> [About this exercise] Count, in the entries below, the lines in which "办学体制改革和办学模式创新" occurs. Give the number, nothing more.

> [Web interface edit records]
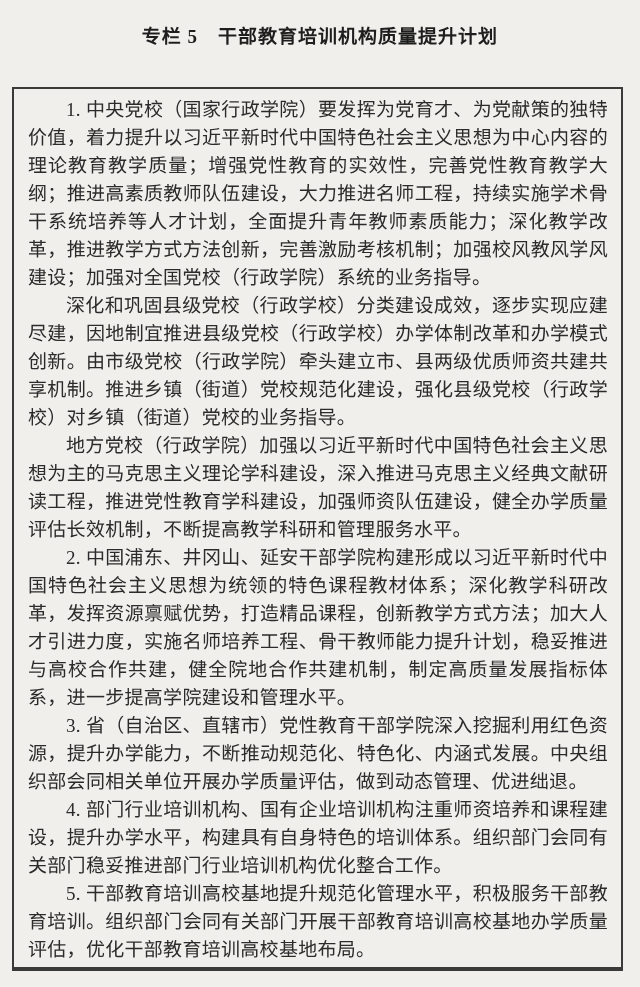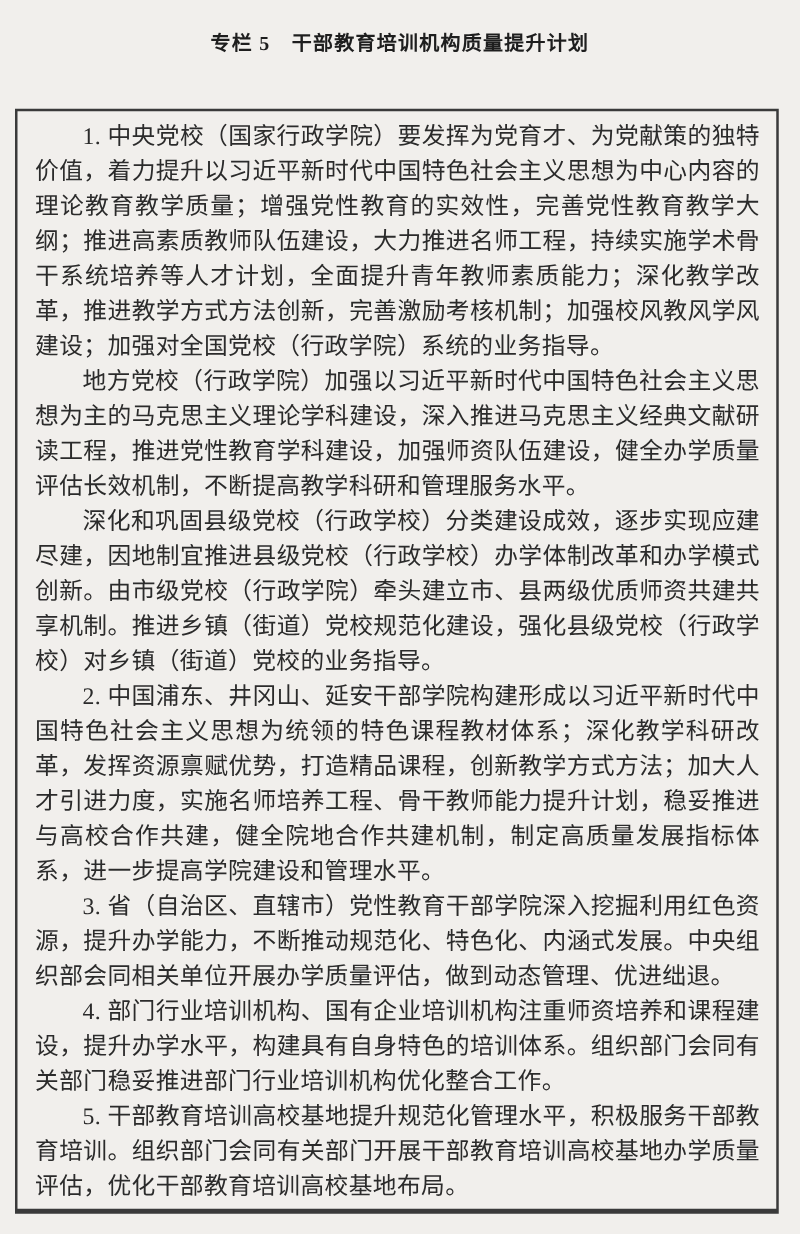--- a/index.html
+++ b/index.html
@@ -19,21 +19,21 @@
     height: 987px;
     background: var(--paper);
     overflow: hidden;
   }
   .title {
     position: absolute;
     top: 21px;
     left: 0;
     width: 100%;
     text-align: center;
-    font-size: 16px;
+    font-size: 19px;
     font-weight: bold;
     color: #1e1e1e;
     letter-spacing: 1px;
   }
   .box {
     position: absolute;
     top: 87px;
     left: 12px;
     width: 611px;
     height: 884px;
@@ -52,20 +52,20 @@
     letter-spacing: 0.3px;
   }
 </style>
 </head>
 <body>
 
 <div class="page">
   <h1 class="title">专栏 5　干部教育培训机构质量提升计划</h1>
   <div class="box">
     <p class="para">1. 中央党校（国家行政学院）要发挥为党育才、为党献策的独特价值，着力提升以习近平新时代中国特色社会主义思想为中心内容的理论教育教学质量；增强党性教育的实效性，完善党性教育教学大纲；推进高素质教师队伍建设，大力推进名师工程，持续实施学术骨干系统培养等人才计划，全面提升青年教师素质能力；深化教学改革，推进教学方式方法创新，完善激励考核机制；加强校风教风学风建设；加强对全国党校（行政学院）系统的业务指导。</p>
+    <p class="para">深化和巩固县级党校（行政学校）分类建设成效，逐步实现应建尽建，因地制宜推进县级党校（行政学校）办学体制改革和办学模式创新。由市级党校（行政学院）牵头建立市、县两级优质师资共建共享机制。推进乡镇（街道）党校规范化建设，强化县级党校（行政学校）对乡镇（街道）党校的业务指导。</p>
     <p class="para">地方党校（行政学院）加强以习近平新时代中国特色社会主义思想为主的马克思主义理论学科建设，深入推进马克思主义经典文献研读工程，推进党性教育学科建设，加强师资队伍建设，健全办学质量评估长效机制，不断提高教学科研和管理服务水平。</p>
-    <p class="para">深化和巩固县级党校（行政学校）分类建设成效，逐步实现应建尽建，因地制宜推进县级党校（行政学校）办学体制改革和办学模式创新。由市级党校（行政学院）牵头建立市、县两级优质师资共建共享机制。推进乡镇（街道）党校规范化建设，强化县级党校（行政学校）对乡镇（街道）党校的业务指导。</p>
     <p class="para">2. 中国浦东、井冈山、延安干部学院构建形成以习近平新时代中国特色社会主义思想为统领的特色课程教材体系；深化教学科研改革，发挥资源禀赋优势，打造精品课程，创新教学方式方法；加大人才引进力度，实施名师培养工程、骨干教师能力提升计划，稳妥推进与高校合作共建，健全院地合作共建机制，制定高质量发展指标体系，进一步提高学院建设和管理水平。</p>
     <p class="para">3. 省（自治区、直辖市）党性教育干部学院深入挖掘利用红色资源，提升办学能力，不断推动规范化、特色化、内涵式发展。中央组织部会同相关单位开展办学质量评估，做到动态管理、优进绌退。</p>
     <p class="para">4. 部门行业培训机构、国有企业培训机构注重师资培养和课程建设，提升办学水平，构建具有自身特色的培训体系。组织部门会同有关部门稳妥推进部门行业培训机构优化整合工作。</p>
     <p class="para">5. 干部教育培训高校基地提升规范化管理水平，积极服务干部教育培训。组织部门会同有关部门开展干部教育培训高校基地办学质量评估，优化干部教育培训高校基地布局。</p>
   </div>
 </div>
 
 </body></html>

> [Task output] 2